Exercise prompt |
Print the line containing "E11 | NAME: Mảnh" and every later line of the records. Keep each one exactly as given, ending with the last.
* * * * *
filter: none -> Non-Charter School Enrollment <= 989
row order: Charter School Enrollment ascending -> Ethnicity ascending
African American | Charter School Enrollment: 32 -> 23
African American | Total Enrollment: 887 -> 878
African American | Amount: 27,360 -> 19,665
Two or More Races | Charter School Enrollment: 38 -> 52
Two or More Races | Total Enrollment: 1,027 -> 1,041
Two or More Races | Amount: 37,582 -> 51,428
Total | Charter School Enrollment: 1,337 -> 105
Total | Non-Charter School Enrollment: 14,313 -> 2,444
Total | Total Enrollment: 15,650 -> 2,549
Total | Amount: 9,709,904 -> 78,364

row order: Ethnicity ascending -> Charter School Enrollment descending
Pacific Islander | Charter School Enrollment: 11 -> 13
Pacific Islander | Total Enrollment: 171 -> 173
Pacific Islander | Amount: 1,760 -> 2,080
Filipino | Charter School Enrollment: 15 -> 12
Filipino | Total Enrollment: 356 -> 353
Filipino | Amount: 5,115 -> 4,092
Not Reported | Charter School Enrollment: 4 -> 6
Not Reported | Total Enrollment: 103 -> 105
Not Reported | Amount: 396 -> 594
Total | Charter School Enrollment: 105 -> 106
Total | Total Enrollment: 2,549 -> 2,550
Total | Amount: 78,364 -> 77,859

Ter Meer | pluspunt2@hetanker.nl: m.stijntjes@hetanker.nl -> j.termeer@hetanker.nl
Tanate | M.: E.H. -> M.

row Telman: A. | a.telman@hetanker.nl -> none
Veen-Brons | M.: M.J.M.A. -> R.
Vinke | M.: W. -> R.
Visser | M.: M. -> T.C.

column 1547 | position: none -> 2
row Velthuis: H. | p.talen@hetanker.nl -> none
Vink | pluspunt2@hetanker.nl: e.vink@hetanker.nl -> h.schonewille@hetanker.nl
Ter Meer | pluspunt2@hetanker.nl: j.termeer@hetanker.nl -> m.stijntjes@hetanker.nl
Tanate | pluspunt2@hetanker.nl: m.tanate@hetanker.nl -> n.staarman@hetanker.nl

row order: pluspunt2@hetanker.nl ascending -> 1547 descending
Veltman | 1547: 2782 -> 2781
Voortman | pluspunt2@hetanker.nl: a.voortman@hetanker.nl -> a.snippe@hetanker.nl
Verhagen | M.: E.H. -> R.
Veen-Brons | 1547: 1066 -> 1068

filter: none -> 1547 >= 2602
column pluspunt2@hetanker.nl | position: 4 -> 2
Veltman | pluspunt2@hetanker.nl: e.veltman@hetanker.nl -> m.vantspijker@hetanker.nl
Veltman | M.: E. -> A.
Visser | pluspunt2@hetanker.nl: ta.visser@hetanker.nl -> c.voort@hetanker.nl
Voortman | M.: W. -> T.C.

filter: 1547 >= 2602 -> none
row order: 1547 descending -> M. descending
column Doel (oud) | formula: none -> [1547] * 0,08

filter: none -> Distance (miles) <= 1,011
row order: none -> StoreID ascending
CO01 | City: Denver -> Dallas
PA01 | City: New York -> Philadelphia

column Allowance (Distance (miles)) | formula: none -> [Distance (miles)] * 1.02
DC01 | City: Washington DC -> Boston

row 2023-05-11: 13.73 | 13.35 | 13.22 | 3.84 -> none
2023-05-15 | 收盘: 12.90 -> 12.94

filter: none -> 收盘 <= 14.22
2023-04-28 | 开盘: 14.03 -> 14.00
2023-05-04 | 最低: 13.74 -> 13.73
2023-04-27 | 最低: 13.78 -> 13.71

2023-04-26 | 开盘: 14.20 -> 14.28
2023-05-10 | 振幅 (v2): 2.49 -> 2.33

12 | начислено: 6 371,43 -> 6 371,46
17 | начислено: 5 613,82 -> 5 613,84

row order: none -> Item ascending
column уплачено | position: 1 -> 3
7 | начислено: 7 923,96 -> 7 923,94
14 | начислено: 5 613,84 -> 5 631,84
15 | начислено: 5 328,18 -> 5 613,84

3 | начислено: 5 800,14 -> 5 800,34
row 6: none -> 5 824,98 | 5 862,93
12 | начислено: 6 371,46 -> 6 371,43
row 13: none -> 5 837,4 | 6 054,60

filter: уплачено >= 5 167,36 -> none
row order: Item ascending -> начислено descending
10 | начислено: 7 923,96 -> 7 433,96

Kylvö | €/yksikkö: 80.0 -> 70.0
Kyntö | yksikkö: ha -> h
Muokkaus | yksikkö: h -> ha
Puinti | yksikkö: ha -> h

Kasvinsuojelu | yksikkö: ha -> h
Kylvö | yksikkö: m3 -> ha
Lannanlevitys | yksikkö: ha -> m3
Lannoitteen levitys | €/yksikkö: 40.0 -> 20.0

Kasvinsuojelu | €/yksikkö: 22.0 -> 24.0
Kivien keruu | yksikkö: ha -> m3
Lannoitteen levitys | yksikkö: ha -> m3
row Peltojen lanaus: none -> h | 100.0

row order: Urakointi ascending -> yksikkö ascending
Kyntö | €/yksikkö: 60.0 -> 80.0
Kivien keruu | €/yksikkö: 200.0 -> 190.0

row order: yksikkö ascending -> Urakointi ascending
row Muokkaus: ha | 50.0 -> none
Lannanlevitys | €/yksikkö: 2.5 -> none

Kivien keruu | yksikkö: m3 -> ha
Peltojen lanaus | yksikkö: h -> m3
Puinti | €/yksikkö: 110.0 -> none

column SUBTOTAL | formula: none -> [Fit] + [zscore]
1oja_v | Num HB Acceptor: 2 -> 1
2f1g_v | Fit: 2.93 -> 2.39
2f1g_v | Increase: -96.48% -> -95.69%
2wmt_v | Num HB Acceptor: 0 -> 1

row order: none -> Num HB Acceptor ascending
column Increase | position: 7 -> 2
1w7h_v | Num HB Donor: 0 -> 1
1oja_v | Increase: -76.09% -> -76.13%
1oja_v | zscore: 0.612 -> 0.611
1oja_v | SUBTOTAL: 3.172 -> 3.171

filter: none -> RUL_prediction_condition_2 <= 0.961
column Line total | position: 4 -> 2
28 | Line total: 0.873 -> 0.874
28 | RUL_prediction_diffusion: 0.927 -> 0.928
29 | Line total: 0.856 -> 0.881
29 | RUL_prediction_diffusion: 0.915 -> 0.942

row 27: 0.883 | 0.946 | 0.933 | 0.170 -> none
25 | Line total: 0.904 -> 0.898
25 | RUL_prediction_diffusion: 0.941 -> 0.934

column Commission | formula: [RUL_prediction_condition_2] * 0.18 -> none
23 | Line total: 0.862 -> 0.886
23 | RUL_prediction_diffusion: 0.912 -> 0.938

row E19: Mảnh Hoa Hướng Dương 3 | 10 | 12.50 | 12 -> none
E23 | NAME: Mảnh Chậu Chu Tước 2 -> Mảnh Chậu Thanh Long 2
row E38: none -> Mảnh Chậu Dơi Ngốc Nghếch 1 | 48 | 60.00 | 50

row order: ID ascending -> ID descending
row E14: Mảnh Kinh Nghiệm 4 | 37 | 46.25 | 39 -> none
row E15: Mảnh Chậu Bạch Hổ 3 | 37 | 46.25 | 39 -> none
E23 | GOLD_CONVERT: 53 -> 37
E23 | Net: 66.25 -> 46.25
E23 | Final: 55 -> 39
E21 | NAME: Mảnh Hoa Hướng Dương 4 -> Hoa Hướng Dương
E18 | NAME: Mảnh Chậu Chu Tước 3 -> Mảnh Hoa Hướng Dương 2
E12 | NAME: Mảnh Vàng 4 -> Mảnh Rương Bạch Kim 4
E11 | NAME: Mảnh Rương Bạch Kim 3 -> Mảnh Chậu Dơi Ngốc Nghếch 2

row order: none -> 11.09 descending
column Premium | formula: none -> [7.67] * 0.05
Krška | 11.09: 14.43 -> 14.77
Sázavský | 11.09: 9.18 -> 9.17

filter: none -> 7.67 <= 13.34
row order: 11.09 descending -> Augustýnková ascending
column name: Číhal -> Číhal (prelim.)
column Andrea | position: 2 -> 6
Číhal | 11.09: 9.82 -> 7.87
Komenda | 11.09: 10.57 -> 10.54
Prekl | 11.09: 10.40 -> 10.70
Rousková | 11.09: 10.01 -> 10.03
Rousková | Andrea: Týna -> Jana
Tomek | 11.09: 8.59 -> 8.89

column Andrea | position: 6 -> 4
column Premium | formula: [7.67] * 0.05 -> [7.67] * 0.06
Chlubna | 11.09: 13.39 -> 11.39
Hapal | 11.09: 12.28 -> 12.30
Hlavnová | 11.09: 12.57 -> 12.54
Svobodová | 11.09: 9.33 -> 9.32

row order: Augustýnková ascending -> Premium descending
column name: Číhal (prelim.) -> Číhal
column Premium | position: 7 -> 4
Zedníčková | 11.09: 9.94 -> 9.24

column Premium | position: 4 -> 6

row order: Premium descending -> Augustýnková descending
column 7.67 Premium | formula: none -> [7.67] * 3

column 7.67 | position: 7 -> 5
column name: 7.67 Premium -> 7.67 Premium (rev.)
* * * * *
Answer |
E11 | NAME: Mảnh Rương Bạch Kim 3 -> Mảnh Chậu Dơi Ngốc Nghếch 2

row order: none -> 11.09 descending
column Premium | formula: none -> [7.67] * 0.05
Krška | 11.09: 14.43 -> 14.77
Sázavský | 11.09: 9.18 -> 9.17

filter: none -> 7.67 <= 13.34
row order: 11.09 descending -> Augustýnková ascending
column name: Číhal -> Číhal (prelim.)
column Andrea | position: 2 -> 6
Číhal | 11.09: 9.82 -> 7.87
Komenda | 11.09: 10.57 -> 10.54
Prekl | 11.09: 10.40 -> 10.70
Rousková | 11.09: 10.01 -> 10.03
Rousková | Andrea: Týna -> Jana
Tomek | 11.09: 8.59 -> 8.89

column Andrea | position: 6 -> 4
column Premium | formula: [7.67] * 0.05 -> [7.67] * 0.06
Chlubna | 11.09: 13.39 -> 11.39
Hapal | 11.09: 12.28 -> 12.30
Hlavnová | 11.09: 12.57 -> 12.54
Svobodová | 11.09: 9.33 -> 9.32

row order: Augustýnková ascending -> Premium descending
column name: Číhal (prelim.) -> Číhal
column Premium | position: 7 -> 4
Zedníčková | 11.09: 9.94 -> 9.24

column Premium | position: 4 -> 6

row order: Premium descending -> Augustýnková descending
column 7.67 Premium | formula: none -> [7.67] * 3

column 7.67 | position: 7 -> 5
column name: 7.67 Premium -> 7.67 Premium (rev.)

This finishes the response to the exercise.